Archetype provides a builtin simulation system to test a contract (like it is published). Simulation is still relevant to figure out if you miss to define a property within the contract. It is a cool feature to iterate progressively to a fully-proven smart contract.

Archetype is a relatively new programming language which is focused on making easier and more secure the way to write smart contracts. It is still in the early stages so it is not yet widely used, but -because of its readability and strong type/formal verification support- it has the potential to become a popular choice over Tezos development in the near future.

Conclusion

Formal verification paradigm and smart contract are meant to have a love story. Indeed, smart contracts are complex things and everybody is looking for a better regulator/standardization system:

Formal verifications allows theoretical long term time-saving, less debug and less maintenance
Tend to domain specific, strongly typed, close to our domain logic, less overhead to manage
Formal verification can help ensure that the contract is resistant to attack or manipulation, and that it will not be vulnerable to exploitation by malicious actors
By providing a higher level of assurance that the contract will work as intended, formal verification increases trust and confidence in the contract, leading to higher-value transactions
It introduces a faster development cycle. Indeed, formal verification relies on a symbolic approach, compared to classical testing which only tries 'real' values. It induces better code coverage. Furthermore, formal verification will avoid many 0-day-design-errors that will be a disaster to fix once in production

But it comes with drawbacks:

There are currently relatively few programming languages that are well-suited for formal verification, and some of the available languages can be difficult to learn or use
New programming languages imply time to learn them; are you so sure to deal with a language which involves few developers? It is risky, it could imply to reach only junior profiles and a lot of Copy/Paste of rare code snippets that could be poorly written
It's a complex activity to write a full program specification. We need to be skilled to handle generic proof-assistant, such tools like Act and Archetype tend to offer an opportunity to reduce the gap
You are limited by the specifications you identify. If specifications are poorly written, violations of properties (which lead to vulnerable executions) cannot be detected by any formal verification
Furthermore, any proven-code that runs over a virtual machine is obviously subject to the virtual machine implementation.. Is this VM fully-proven?...

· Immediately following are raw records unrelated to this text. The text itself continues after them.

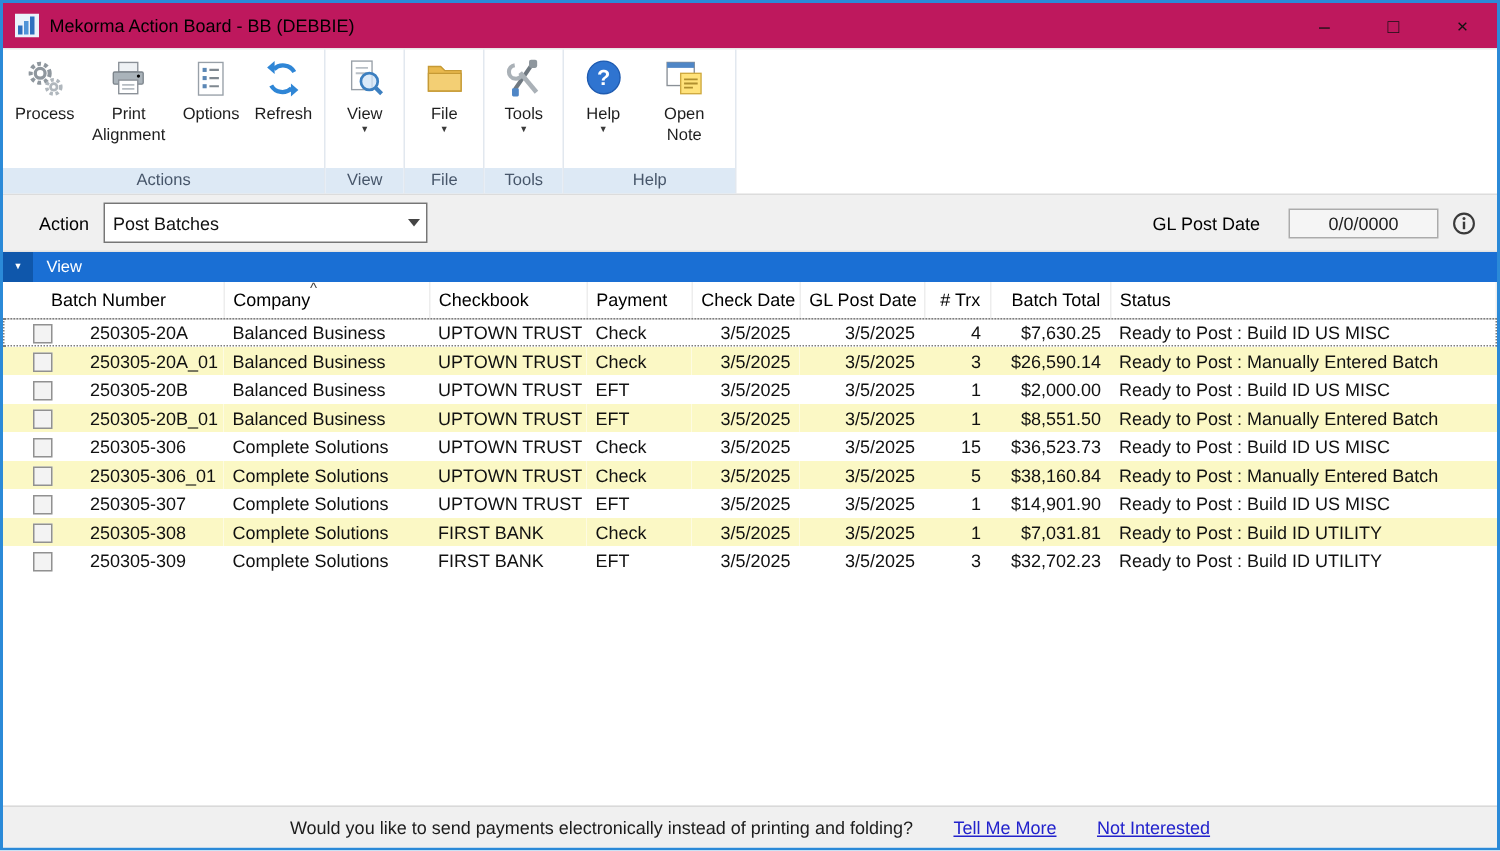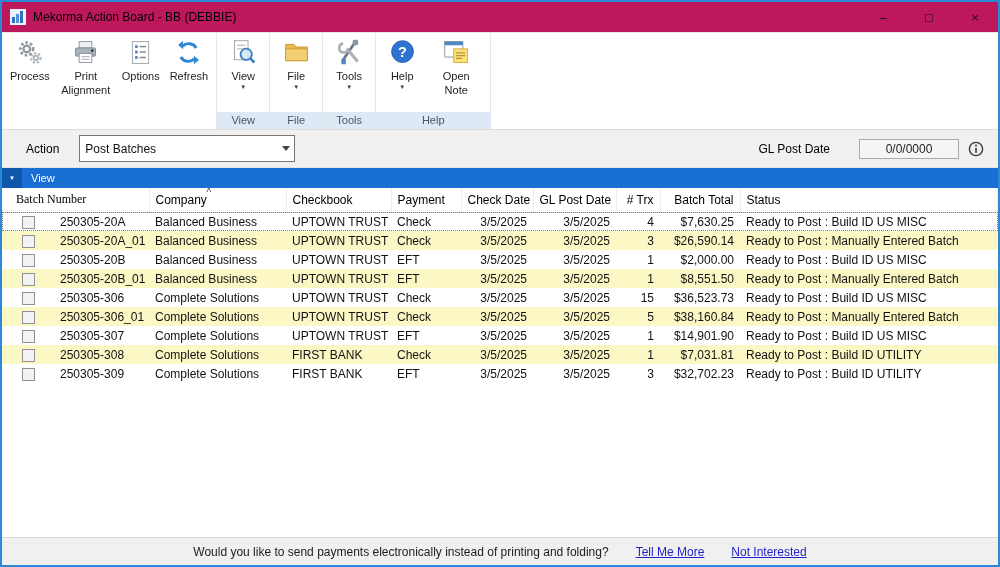"Actions" div.tb-group-label { html: none -> <div>Actions</div> }
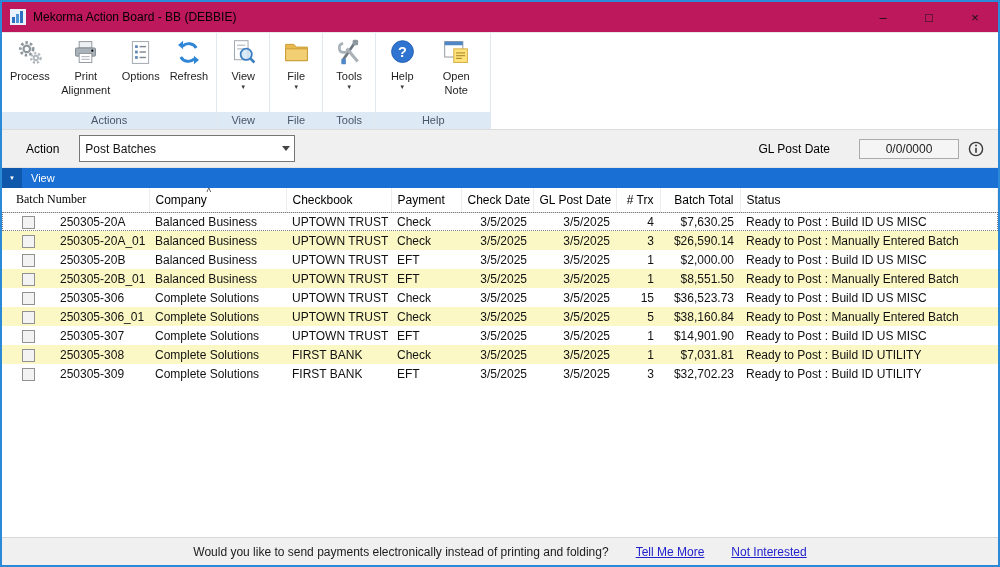"Action" .ab-label { margin-right: 20px -> 10px }
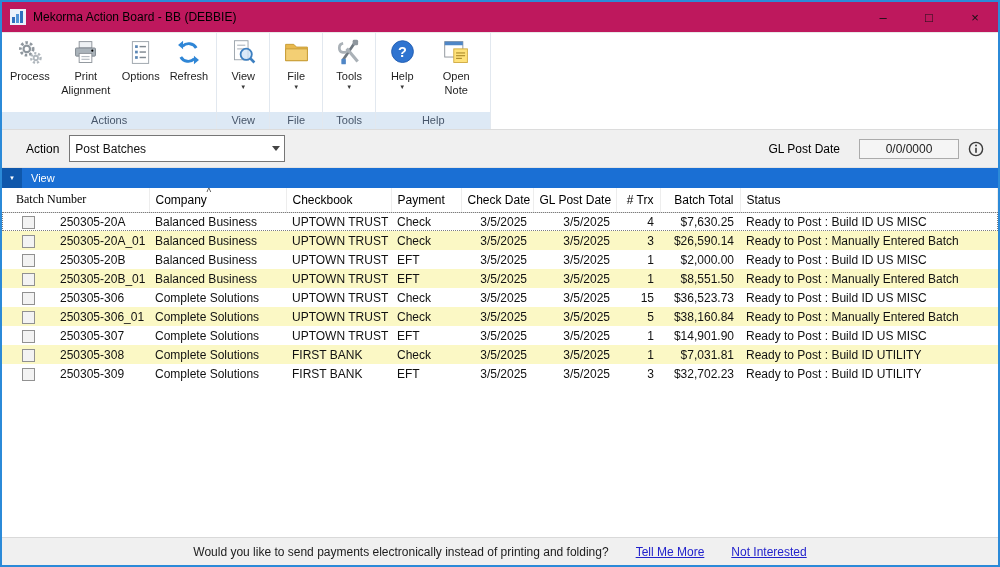"Batch Number" th { font-family: Liberation Serif, serif -> none; padding-left: 14px -> 32px }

The state of formal verification on smart contracts is still in early stages, there is a lot of work to be done to make it more accessible and widely adopted by developers. The smart contract field continues to mature and evolve: security, trustworthiness, and reliability are the greatest challenges to overcome. As we saw, formal verification is a powerful tool to improve these aspects of smart contracts, by reducing the risk of errors or vulnerabilities that could compromise their integrity.